Le partage de la succession

Avant le partage proprement dit de la succession, c’est-à-dire la répartition du patrimoine entre les différents héritiers, les biens sont en indivision. Cela signifie que tous les héritiers en sont les propriétaires en commun. L’indivision successorale implique un certain nombre de règles légales, notamment au niveau de la prise de décision concernant la gestion des biens indivis.

Le partage de la succession met fin à l’indivision. Chaque héritier devient propriétaire de façon individuelle des biens qu’il recueille. Le partage est dit à l’amiable quand tous les héritiers sont d’accord entre eux. En cas de conflit ou de désaccord, le partage demande l’intervention de la justice pour être conclu.

Les droits de succession

Héritiers et légataires doivent s’acquitter des droits de succession dans les 6 mois qui suivent le décès. Des pénalités sont ensuite appliquées en cas de retard.

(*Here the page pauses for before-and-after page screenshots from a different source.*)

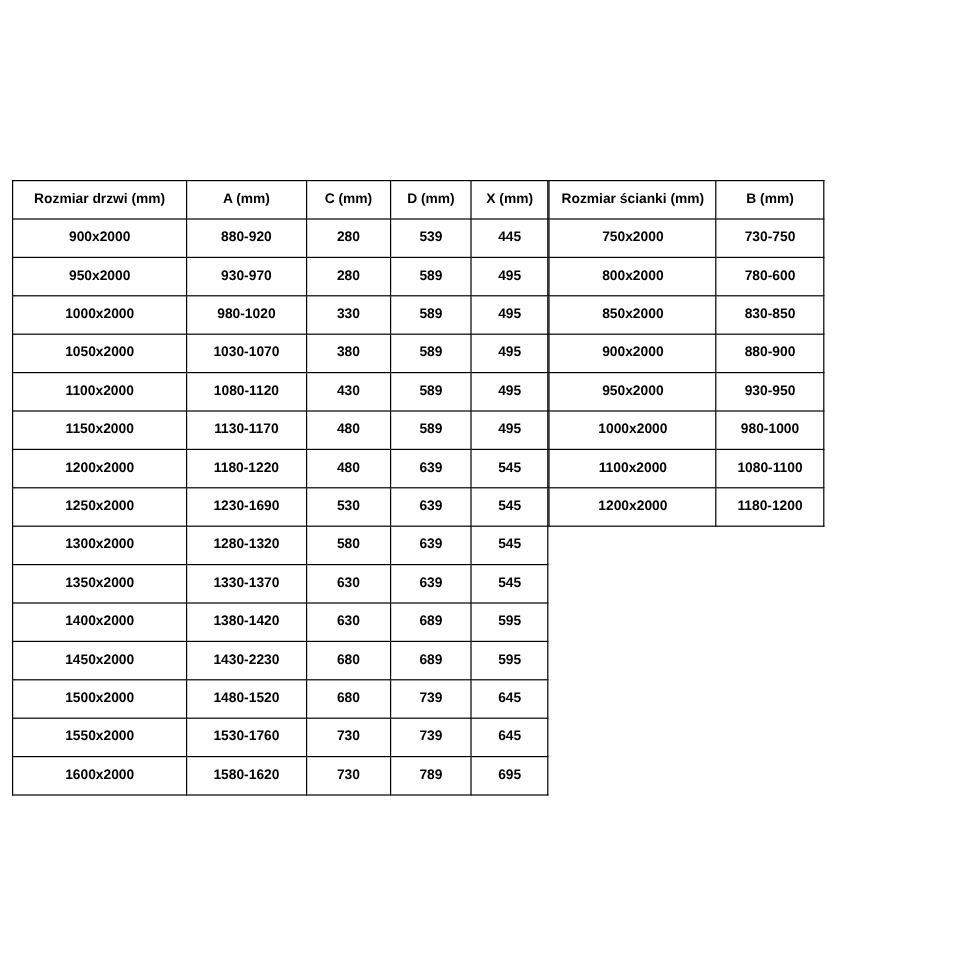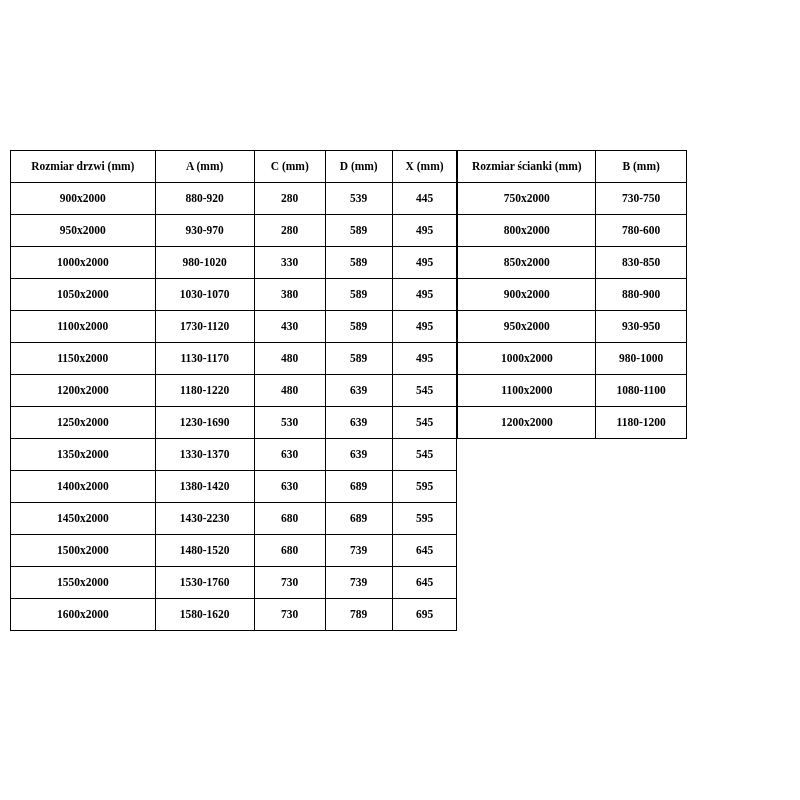--- a/index.html
+++ b/index.html
@@ -28,7 +28,6 @@
     flex-direction: row;
     align-items: flex-start;
     justify-content: flex-start;
-    font-family: Liberation Serif, serif;
   }
   .table-block {
     display: inline-block;

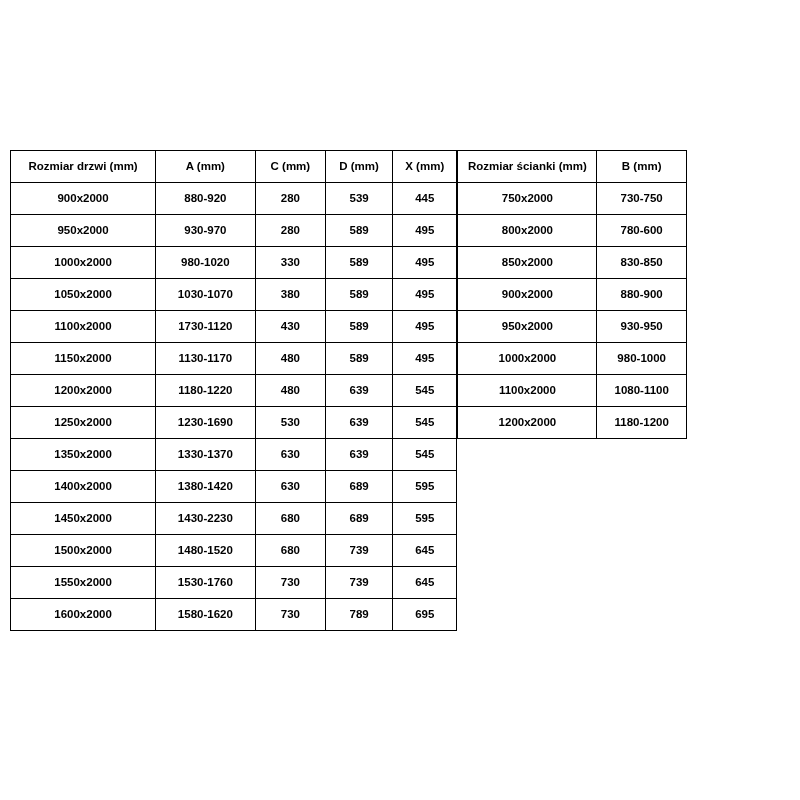--- a/index.html
+++ b/index.html
@@ -117,7 +117,7 @@
           </tr>
           <tr>
             <td>1100x2000</td>
-            <td>1730-1120</td>
+            <td>1080-1120</td>
             <td>430</td>
             <td>589</td>
             <td>495</td>

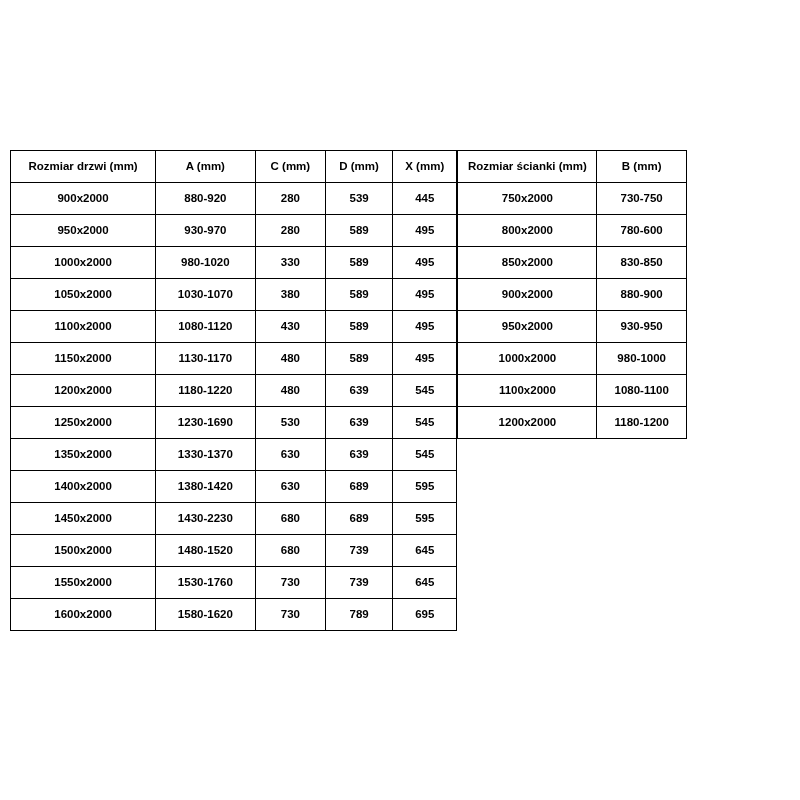--- a/index.html
+++ b/index.html
@@ -144,6 +144,13 @@
             <td>545</td>
           </tr>
           <tr>
+            <td>1300x2000</td>
+            <td>1280-1320</td>
+            <td>580</td>
+            <td>639</td>
+            <td>545</td>
+          </tr>
+          <tr>
             <td>1350x2000</td>
             <td>1330-1370</td>
             <td>630</td>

Pour calculer les droits de succession, il faut prendre en compte son lien de parenté avec la personne décédée. En effet, le conjoint survivant est totalement exonéré d’impôt tandis que les enfants et les autres héritiers naturels bénéficient d’un abattement plus ou moins important sur leur part d’héritage. Les droits de succession sont ensuite calculés selon un barème progressif qui fixe le taux après abattement en fonction de la nature de l’héritier.

A savoir que les héritiers sont solidaires des droits de succession. Si l’un d’eux ne paie pas, l’administration fiscale peut se retourner contre les cohéritiers pour récupérer la somme due.

Peut-on refuser une succession ?

Héritier(s) et légataire(s) ne sont en rien obligés d’accepter une succession. Le refus est généralement motivé par une succession déficitaire. Renoncer à sa part d’héritage peut également servir à avantager des descendants.

Le délai de réflexion est de 4 mois à partir du décès. Deux mois supplémentaires peuvent être accordés. Si aucune décision n’est prise, la succession est considérée comme acceptée. Si vous n’avez jamais été sommé de vous décider, vous bénéficiez d’un délai de 10 ans au terme duquel, si vous ne vous êtes pas prononcé, la succession est considérée comme refusée.

Trois options sont possibles :

  • accepter purement et simplement : aucun retour en arrière n’est possible et l’héritier s’engage à payer les dettes, à indemniser les créanciers et à accepter la totalité de sa part d’héritage ;
  • accepter à concurrence de l’actif net : le paiement des dettes est exclu dès lors qu’elles dépassent l’actif de l’héritage.
  • refuser : vous ne recevez aucun bien et n’avez à répondre d’aucune dette. Une déclaration de renonciation doit être adressée au Tribunal de Grande Instance (TGI) du domicile du défunt. Dans certains cas, un délai de 10 ans est accordé pour changer d’avis.